From time to time on these pages, we like to look back at this day or week in history and see what Wolves were getting up to in past years.
And the name of Everton appears to figure prominently among the anniversaries with the Merseysiders beaten 4-1 in 1961 and 3-1 in 1978 on this very date.
The latter success was something of a surprise as Sammy Chung’s Wolves were struggling at the lower end of the First Division at the time in their first season back up and their opponents were second in the table behind Nottingham Forest.
But goals by Kenny Hibbitt (2) and Steve Daley saw Wolves home against a side containing Dave Jones on a Saturday afternoon which saw snow falling.
The scoreline was even more emphatic 17 years earlier. In their first game since a cold snap that had included the end of their reign as FA Cup holders thanks to a third-round replay defeat at Huddersfield, Stan Cullis’s men ran out 4-1 victors, with Jimmy Murray (2), Norman Deeley and Ted Farmer netting.

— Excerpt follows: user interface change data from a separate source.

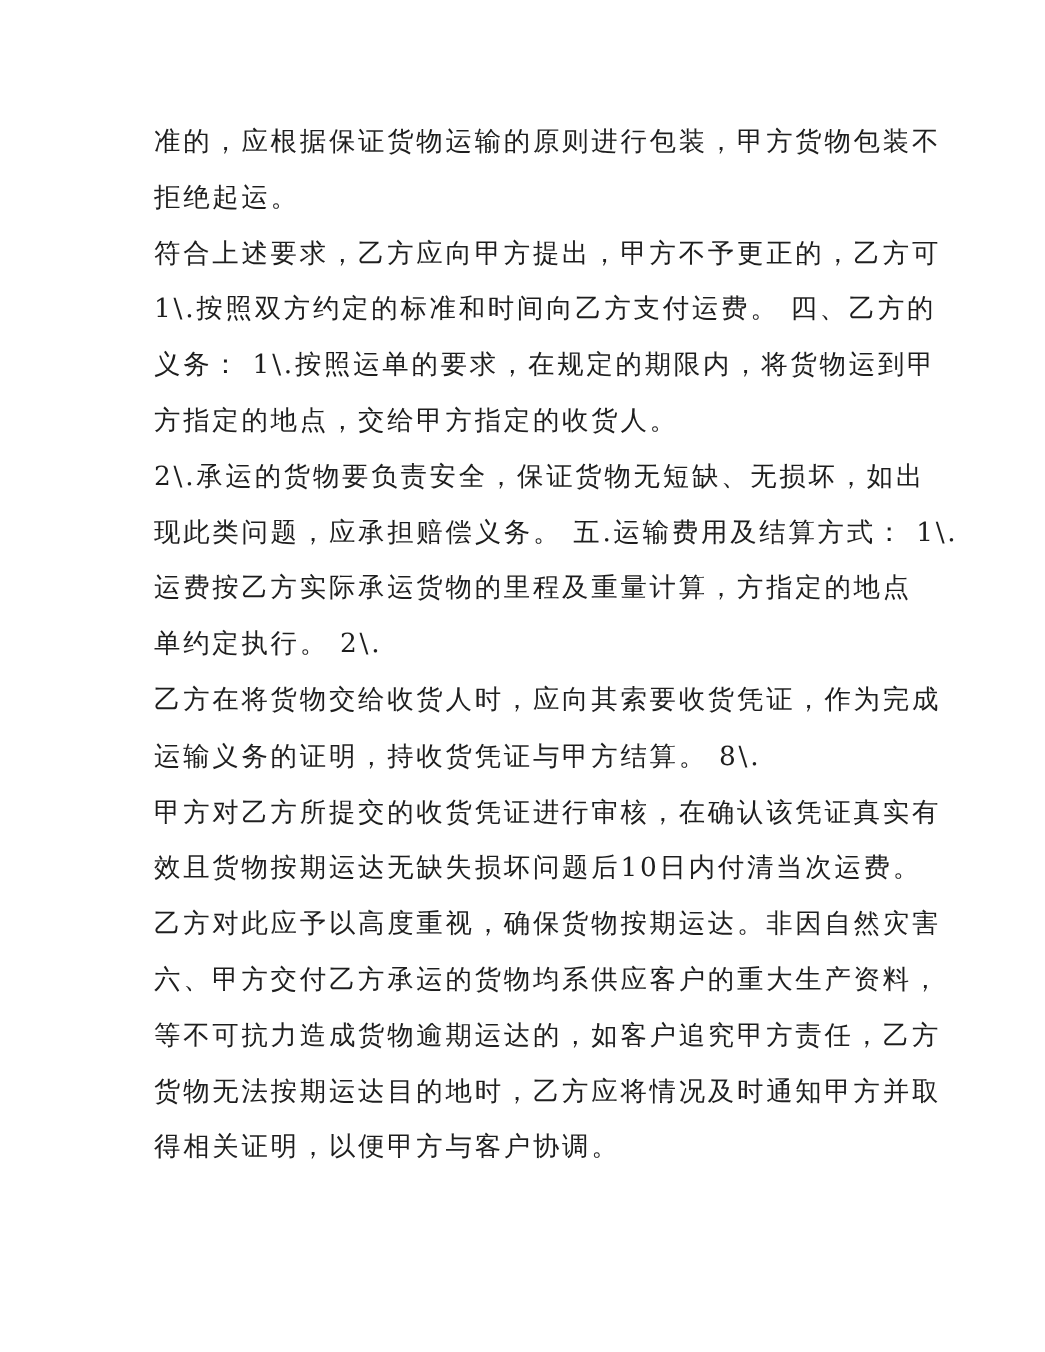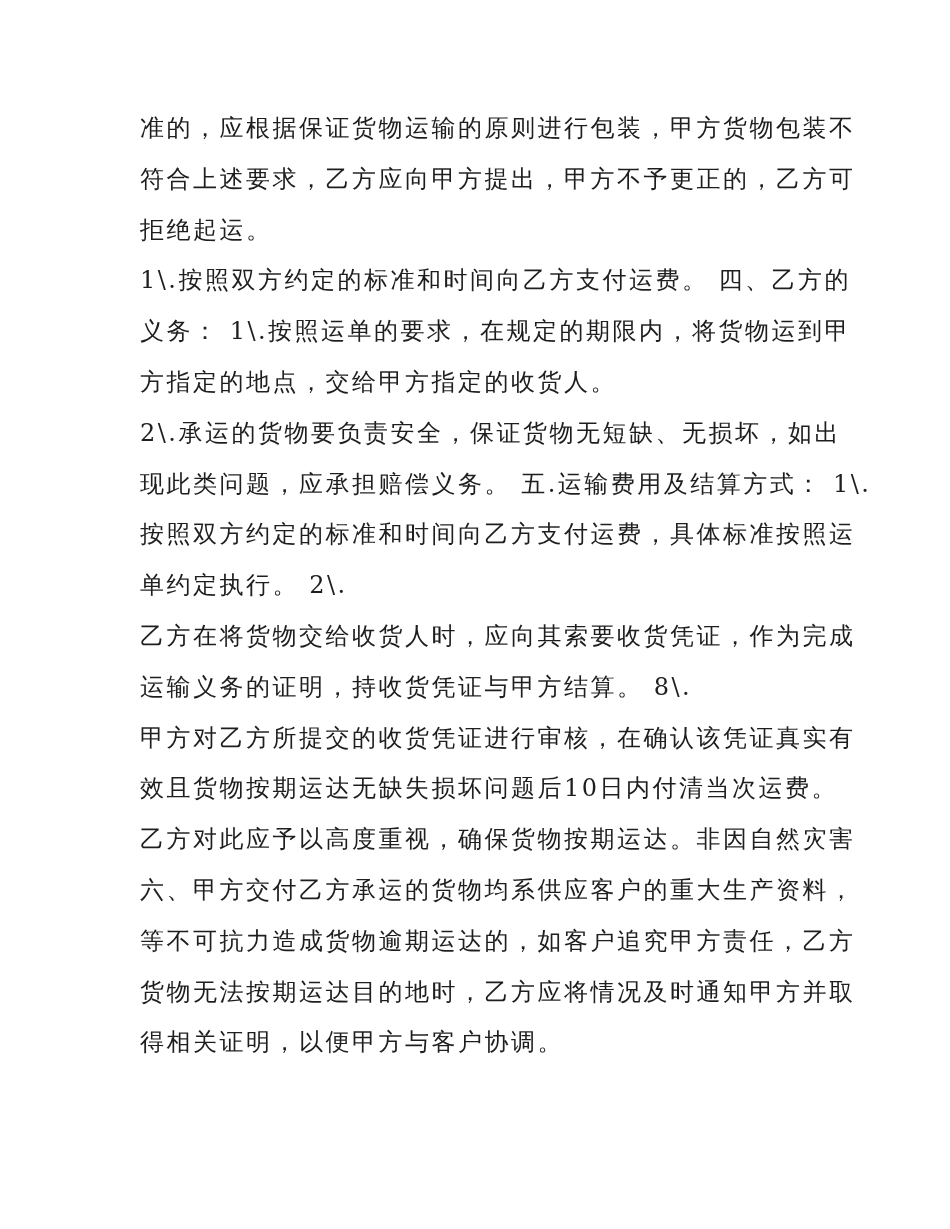--- a/index.html
+++ b/index.html
@@ -44,8 +44,8 @@
 <div class="page">
   <div class="body-text">
     <span class="line">准的，应根据保证货物运输的原则进行包装，甲方货物包装不</span>
+    <span class="line">拒绝起运。</span>
     <span class="line">符合上述要求，乙方应向甲方提出，甲方不予更正的，乙方可</span>
-    <span class="line">拒绝起运。</span>
     <span class="line">1\.按照双方约定的标准和时间向乙方支付运费。 四、乙方的</span>
     <span class="line">义务： 1\.按照运单的要求，在规定的期限内，将货物运到甲</span>
     <span class="line">方指定的地点，交给甲方指定的收货人。</span>

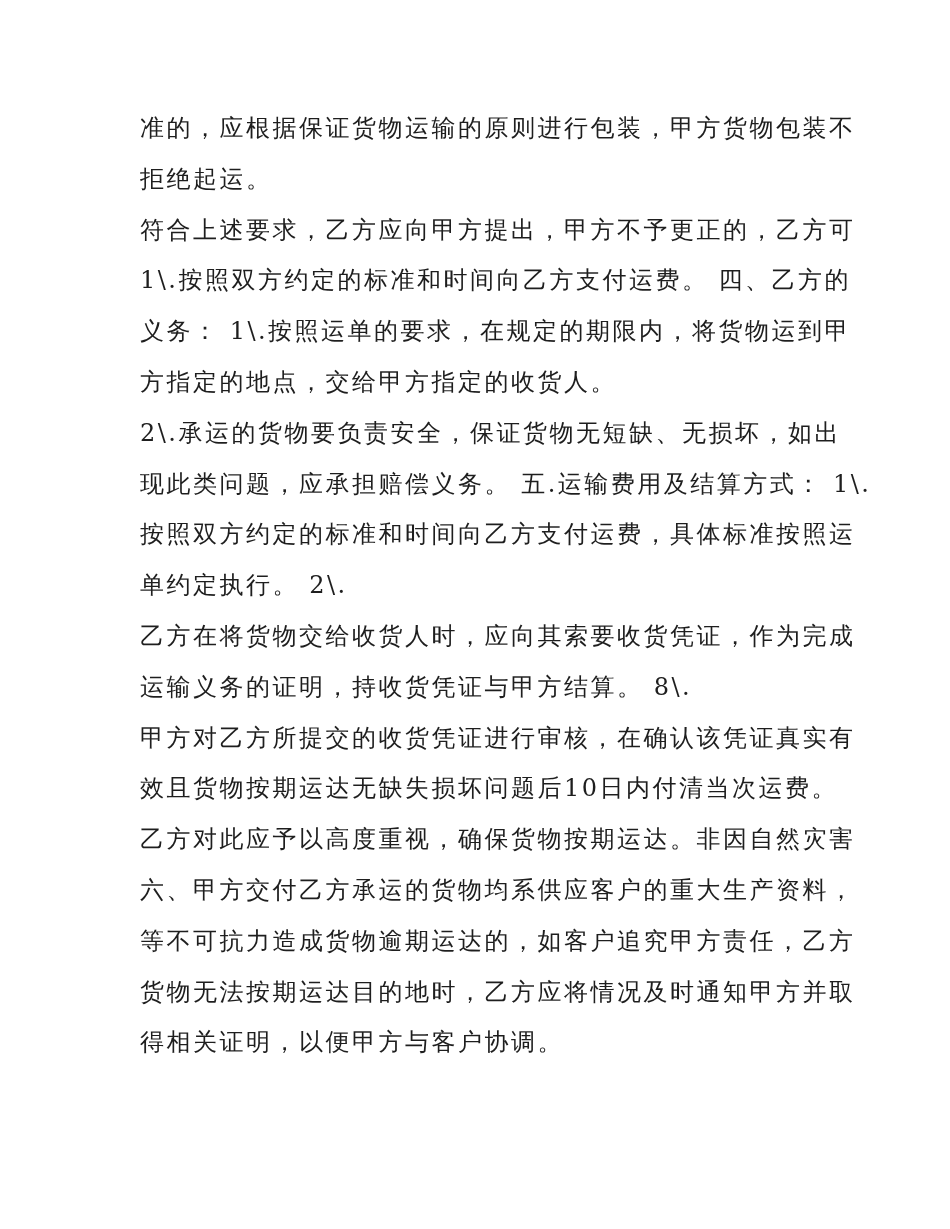--- a/index.html
+++ b/index.html
@@ -51,7 +51,7 @@
     <span class="line">方指定的地点，交给甲方指定的收货人。</span>
     <span class="line">2\.承运的货物要负责安全，保证货物无短缺、无损坏，如出</span>
     <span class="line">现此类问题，应承担赔偿义务。 五.运输费用及结算方式： 1\.</span>
-    <span class="line">按照双方约定的标准和时间向乙方支付运费，具体标准按照运</span>
+    <span class="line">运费按乙方实际承运货物的里程及重量计算，方指定的地点</span>
     <span class="line">单约定执行。 2\.</span>
     <span class="line">乙方在将货物交给收货人时，应向其索要收货凭证，作为完成</span>
     <span class="line">运输义务的证明，持收货凭证与甲方结算。 8\.</span>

Other notable Wolves conquests from this date are at home to Woolwich Arsenal (4-1, 1905), Portsmouth (5-2, 1933) and Leicester (5-1, FA Cup fourth round, 1939).
On the other side of the coin, Wolves were pipped 5-4 at Preston in a Second Division clash on this day in 1928, with their next League game bringing them a 7-0 thumping at Fulham.
Just pushing the boundaries a little, we learn that it was 50 years ago yesterday that the sadly cursed Ted Farmer finally admitted defeat in his long fitness battle. His retirement was announced, coincidentally, on Derek Dougan’s 28th birthday.
This was also the week in decades past that Wolves twice took an important (almost) final step to Wembley in the League Cup.
A John Richards goal meant they drew 1-1 at Norwich on January 23, 1974, in the semi-final first leg while Peter Daniel’s goal kept Swindon’s first-leg lead over them to 2-1 at the last-four stage on January 22, 1980.
A milestone that few of us will wish to savour comes tomorrow, when it will be 30 years to the night since Molineux attracted its smallest ever crowd for a competitive first-team game.
Wolves’ Freight Rover Trophy meeting with Torquay in 1986 set this ‘low’, with only 1,618 dotted around a lop-sided stadium for a 1-1 draw that featured an Ian Cartwright equaliser.